SIX FILMS created by young Londoners based on their experiences of serious youth violence premiered at a special screening at Genesis Cinema in Whitechapel on Sunday (November 24).
City Hall and Digital Cinema Media (DCM) created the ‘LDN Filmmakers Project’ to enable 40 young Londoners aged 15-22 – some of whom have been directly affected by violence – to make their own short films focusing on what growing up in the capital means today.
During the week-long course, young Londoners were able to learn from industry experts about all aspects of film production, from script writing and acting, to using camera equipment and film editing, equipping them with the skills needed to pursue creative careers. The films capture young people’s views of life in the capital, tell their stories about violence and challenge negative stereotypes.
Six of the films were shown for the first time at a screening of the movie Blue Story, created by Rapman – a rapper, producer, writer and film director from Deptford.
Rapman has gained a huge following through his three-part YouTube drama, Shiro’s Story, which achieved 7.2 million views. His new movie ‘Blue Story’ tells the story of best friends from neighbouring London Boroughs who wind up on rival sides of a never-ending cycle of postcode gang war in which there are no winners … only victims.
Sunday’s event was attended by 500 young people and their families, as well as figures from the film industry.
Londoners will be able to see trailers of the films when they appear as ads in cinemas across the capital from December to February, as a result of the partnership with DCM.
As part of the project, GRM Daily, the most visited urban music website in the UK, has been sharing behind the scenes updates from the project, showcasing the skills the young people were learning and the inspiration behind their film stories on issues such as knife crime, relationships, careers and growing up in London.

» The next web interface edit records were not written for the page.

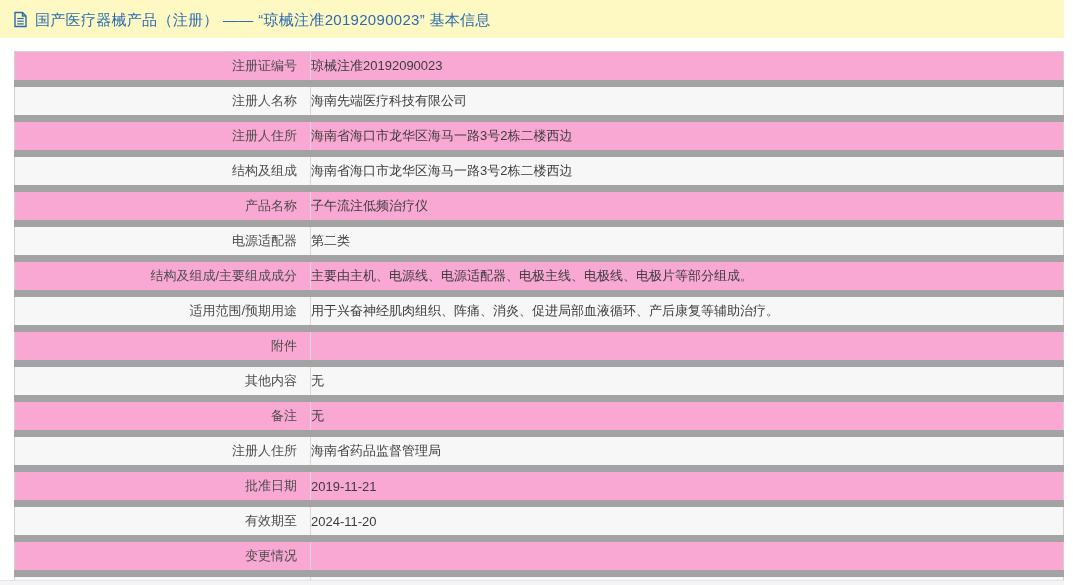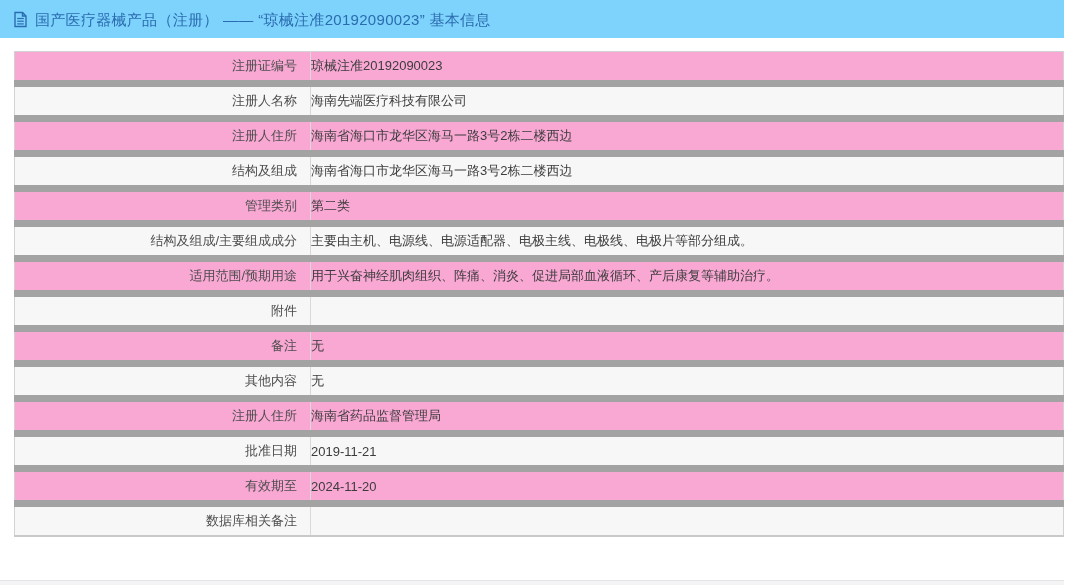--- a/index.html
+++ b/index.html
@@ -11,7 +11,7 @@
   }
   .page{width:1064px;}
   .header-bar{
-    height:38px;background:#7dd3fc;
+    height:38px;background:#fef9c3;
     display:flex;align-items:center;
     padding-left:13px;box-sizing:border-box;
   }

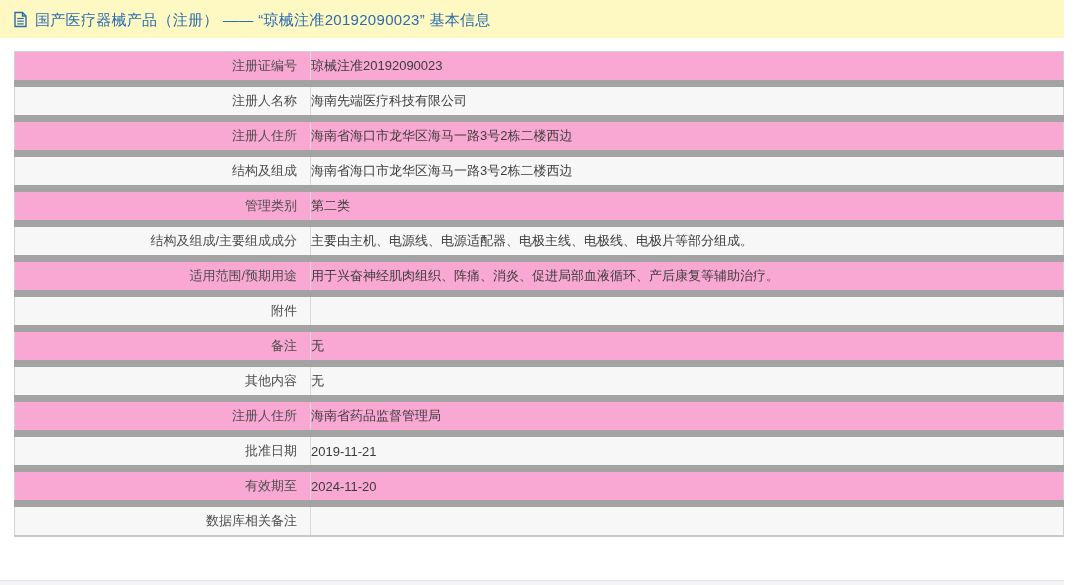--- a/index.html
+++ b/index.html
@@ -86,6 +86,10 @@
     <td class="val">海南省海口市龙华区海马一路3号2栋二楼西边</td>
   </tr>
 
+  <tr>
+    <td class="lbl">产品名称</td>
+    <td class="val">子午流注低频治疗仪</td>
+  </tr>
 
   <tr>
     <td class="lbl">管理类别</td>

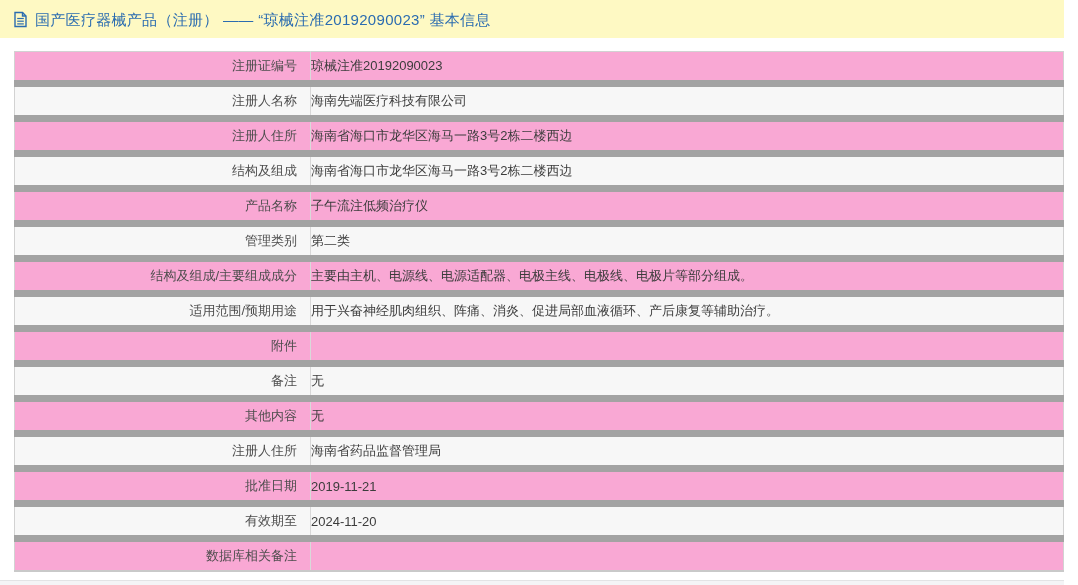--- a/index.html
+++ b/index.html
@@ -92,7 +92,7 @@
   </tr>
 
   <tr>
-    <td class="lbl">管理类别</td>
+    <td class="lbl">电源适配器</td>
     <td class="val">第二类</td>
   </tr>
 

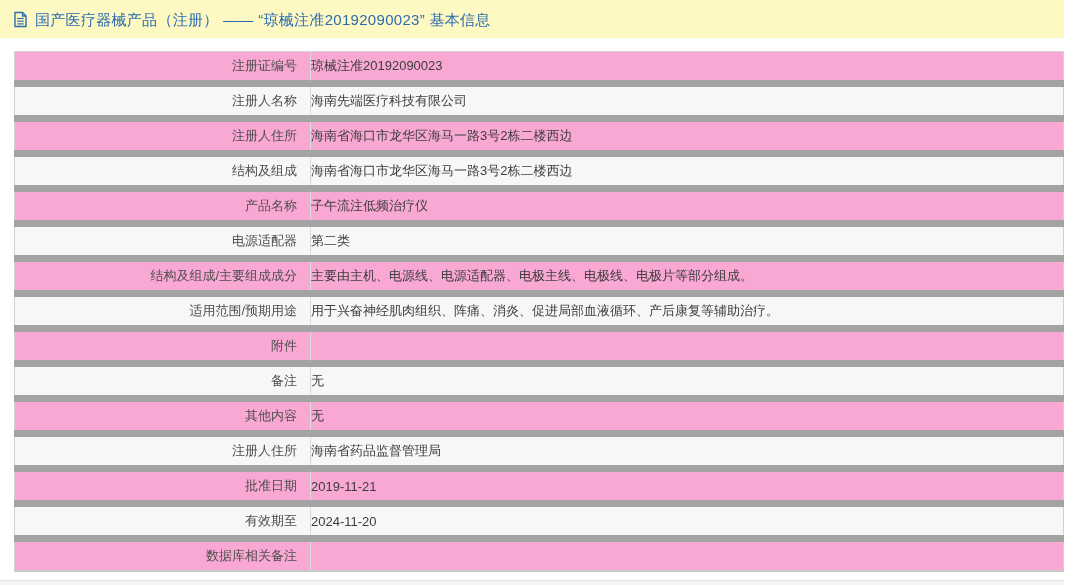--- a/index.html
+++ b/index.html
@@ -114,12 +114,12 @@
   </tr>
 
   <tr>
-    <td class="lbl">备注</td>
+    <td class="lbl">其他内容</td>
     <td class="val">无</td>
   </tr>
 
   <tr>
-    <td class="lbl">其他内容</td>
+    <td class="lbl">备注</td>
     <td class="val">无</td>
   </tr>
 

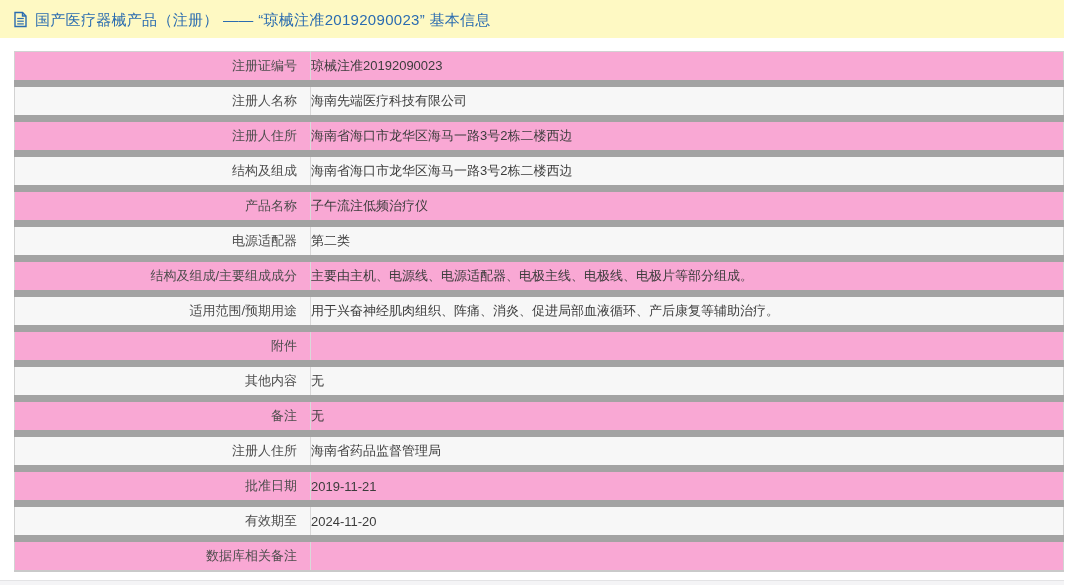--- a/index.html
+++ b/index.html
@@ -138,6 +138,10 @@
     <td class="val">2024-11-20</td>
   </tr>
 
+  <tr>
+    <td class="lbl">变更情况</td>
+    <td class="val"></td>
+  </tr>
 
   <tr>
     <td class="lbl">数据库相关备注</td>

The Mayor of London, Sadiq Khan, said: “This fantastic initiative highlights the remarkable creativity and talent of our young people and has given these Londoners the chance to tell their stories about life in the capital. It’s vital to provide opportunities for young people to choose the right path, develop skills and reach their potential.
“I congratulate everyone who took part for the powerful and thought-provoking work they have created and I’m delighted Londoners will be able to see the films in cinemas across the capital.”